Records for this exercise
━━━
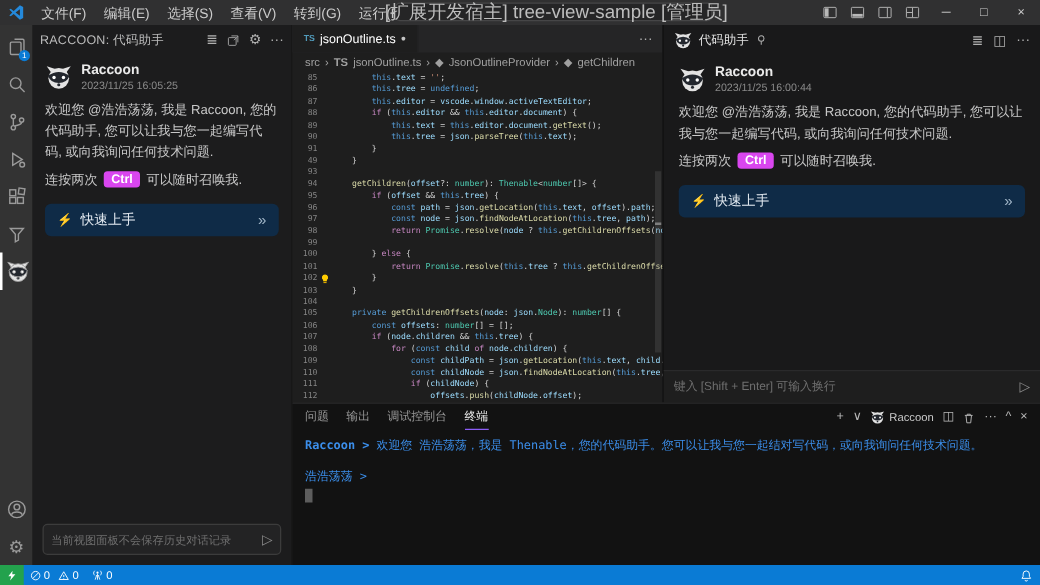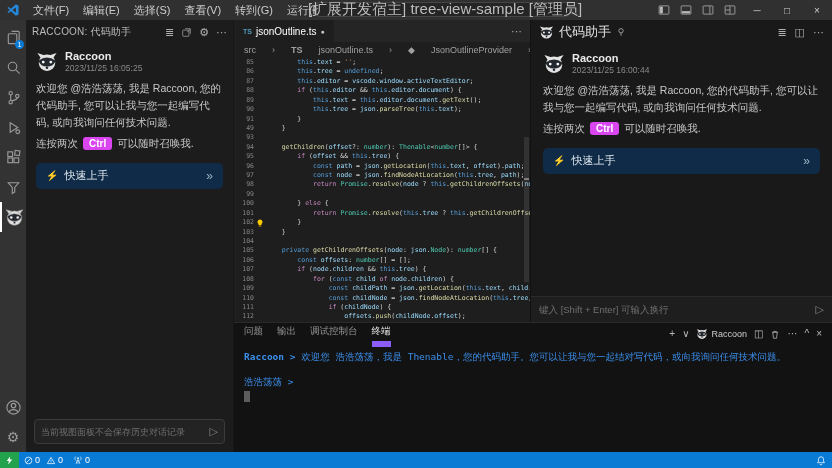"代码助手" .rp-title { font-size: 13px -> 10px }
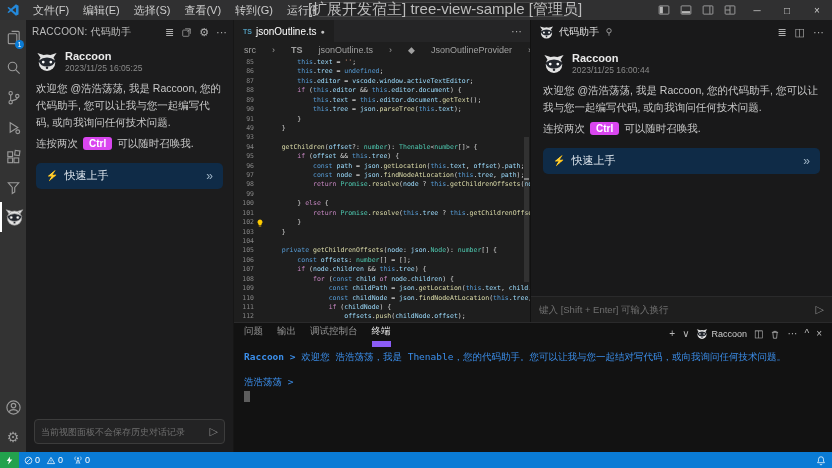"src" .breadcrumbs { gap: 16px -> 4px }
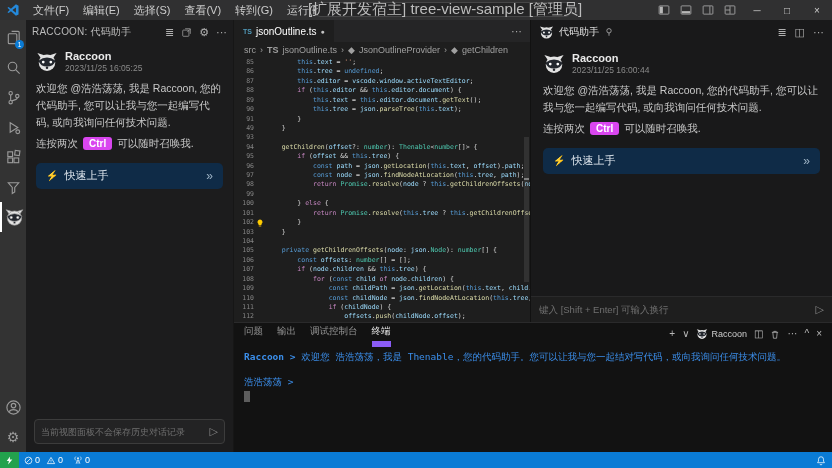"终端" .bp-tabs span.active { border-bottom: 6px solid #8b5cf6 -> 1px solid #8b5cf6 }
━━━
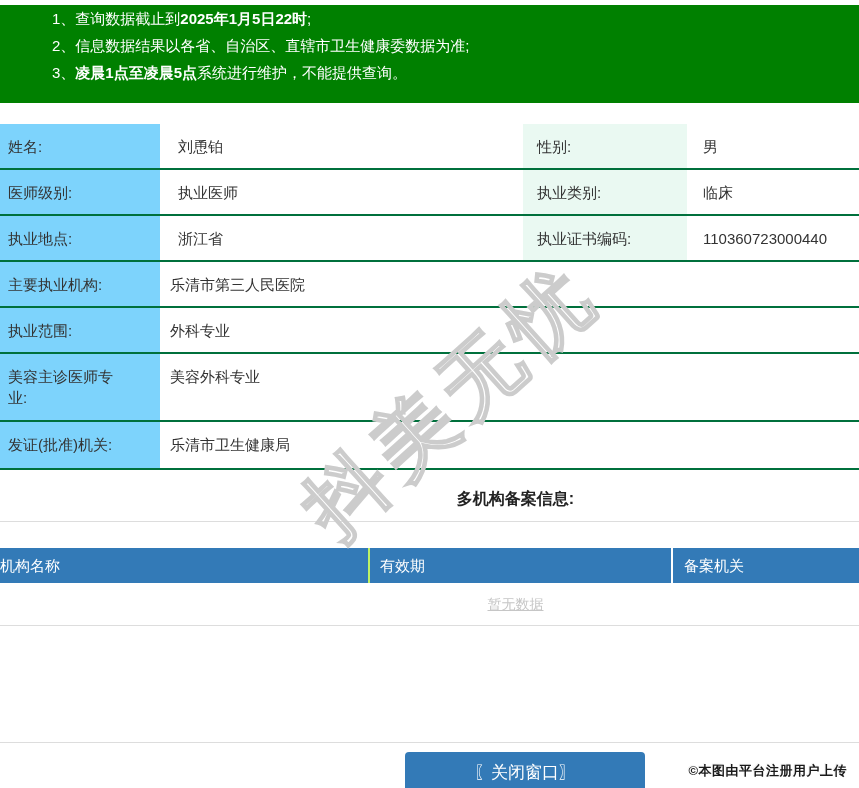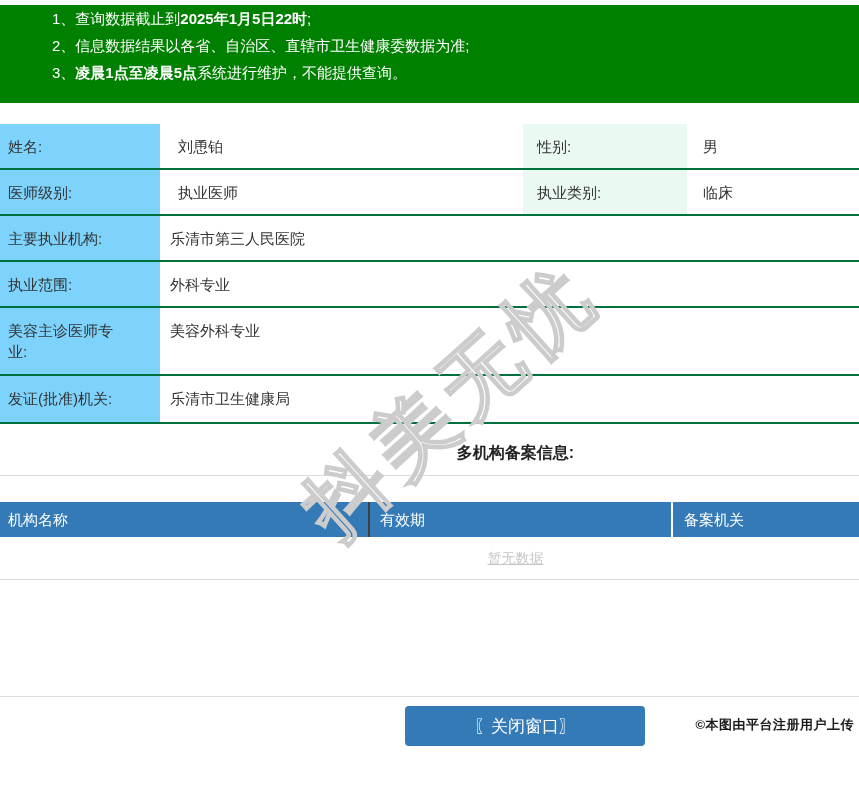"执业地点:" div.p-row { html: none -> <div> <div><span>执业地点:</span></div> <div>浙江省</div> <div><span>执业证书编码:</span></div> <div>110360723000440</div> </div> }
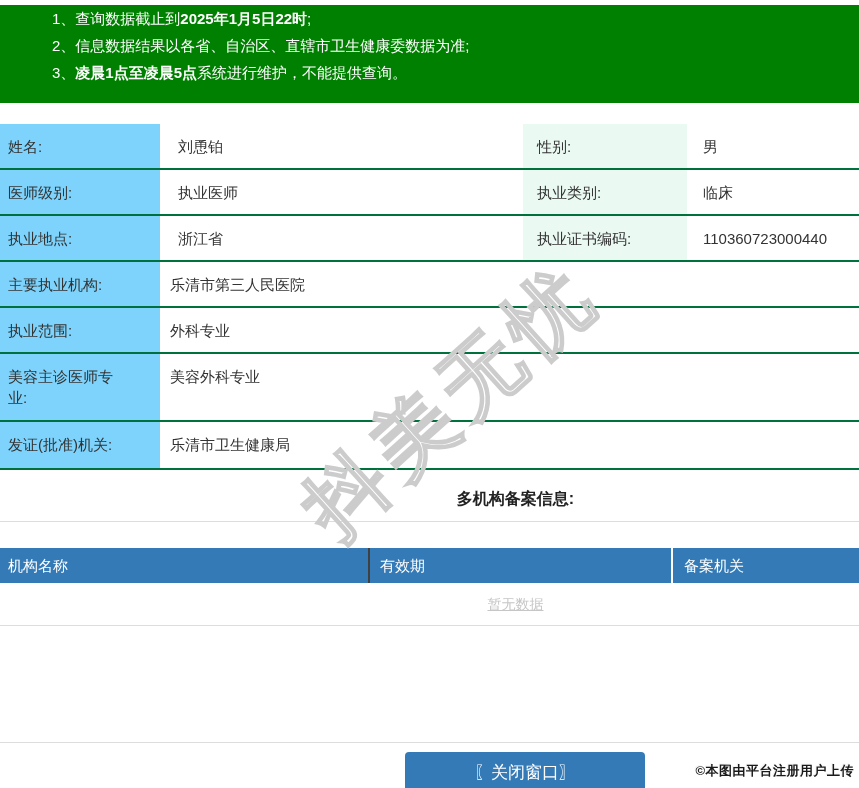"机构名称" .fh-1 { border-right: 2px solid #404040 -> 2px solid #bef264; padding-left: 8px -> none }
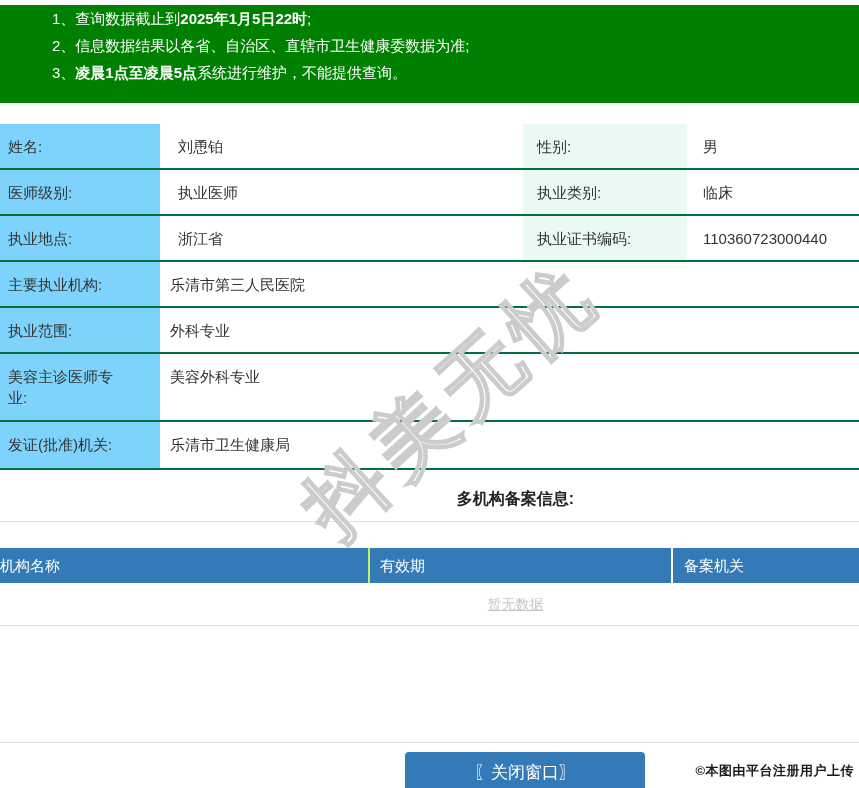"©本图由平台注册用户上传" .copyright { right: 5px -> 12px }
━━━
Task objective
Copy exactly the part of the material above that opens with the line containing "html: none ->" and closes with the line containing "right: 5px ->", ends included. Drop the images.

Solved problem
"执业地点:" div.p-row { html: none -> <div> <div><span>执业地点:</span></div> <div>浙江省</div> <div><span>执业证书编码:</span></div> <div>110360723000440</div> </div> }
"机构名称" .fh-1 { border-right: 2px solid #404040 -> 2px solid #bef264; padding-left: 8px -> none }
"©本图由平台注册用户上传" .copyright { right: 5px -> 12px }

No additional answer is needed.